§ **Instructions to follow**
Look through the material below. Copy each line that contains the string "white".

■ ■ ■ ■ ■

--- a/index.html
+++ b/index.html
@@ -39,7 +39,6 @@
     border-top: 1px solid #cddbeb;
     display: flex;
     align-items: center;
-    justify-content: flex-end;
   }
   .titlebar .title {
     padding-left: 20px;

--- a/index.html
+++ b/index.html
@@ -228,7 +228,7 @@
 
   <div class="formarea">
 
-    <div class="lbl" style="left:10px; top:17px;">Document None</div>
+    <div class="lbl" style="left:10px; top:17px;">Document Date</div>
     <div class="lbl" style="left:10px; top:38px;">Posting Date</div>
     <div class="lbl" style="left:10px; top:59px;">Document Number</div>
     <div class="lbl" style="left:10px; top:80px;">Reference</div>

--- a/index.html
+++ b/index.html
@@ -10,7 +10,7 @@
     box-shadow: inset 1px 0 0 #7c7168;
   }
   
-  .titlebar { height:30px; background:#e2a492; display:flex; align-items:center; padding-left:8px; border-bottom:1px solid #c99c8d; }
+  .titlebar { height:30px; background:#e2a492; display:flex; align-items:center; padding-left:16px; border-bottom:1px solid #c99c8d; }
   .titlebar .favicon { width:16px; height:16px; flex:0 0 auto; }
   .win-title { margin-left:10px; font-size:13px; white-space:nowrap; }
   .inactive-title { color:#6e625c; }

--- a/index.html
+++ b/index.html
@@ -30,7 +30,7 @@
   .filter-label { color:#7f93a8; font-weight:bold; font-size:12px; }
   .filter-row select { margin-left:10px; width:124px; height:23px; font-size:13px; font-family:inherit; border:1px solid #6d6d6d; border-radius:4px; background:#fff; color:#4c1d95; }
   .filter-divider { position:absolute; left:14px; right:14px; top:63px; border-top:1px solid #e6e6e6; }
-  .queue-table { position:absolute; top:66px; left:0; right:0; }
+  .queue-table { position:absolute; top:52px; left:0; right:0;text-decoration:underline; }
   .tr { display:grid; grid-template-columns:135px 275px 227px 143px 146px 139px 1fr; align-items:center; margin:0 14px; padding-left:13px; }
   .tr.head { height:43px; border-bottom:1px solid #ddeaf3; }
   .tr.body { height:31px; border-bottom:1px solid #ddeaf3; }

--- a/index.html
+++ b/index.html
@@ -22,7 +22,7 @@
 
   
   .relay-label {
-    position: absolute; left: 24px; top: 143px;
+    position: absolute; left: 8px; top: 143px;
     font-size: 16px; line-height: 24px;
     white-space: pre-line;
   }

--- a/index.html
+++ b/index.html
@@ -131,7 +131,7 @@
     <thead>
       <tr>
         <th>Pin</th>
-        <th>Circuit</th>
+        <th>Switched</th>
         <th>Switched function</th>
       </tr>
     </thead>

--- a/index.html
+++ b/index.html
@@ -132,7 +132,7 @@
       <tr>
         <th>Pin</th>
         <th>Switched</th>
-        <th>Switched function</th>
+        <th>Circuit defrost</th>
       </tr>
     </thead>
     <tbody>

■ ■ ■ ■ ■

§ **Answer to this task**
   .win-title { margin-left:10px; font-size:13px; white-space:nowrap; }
     white-space: pre-line;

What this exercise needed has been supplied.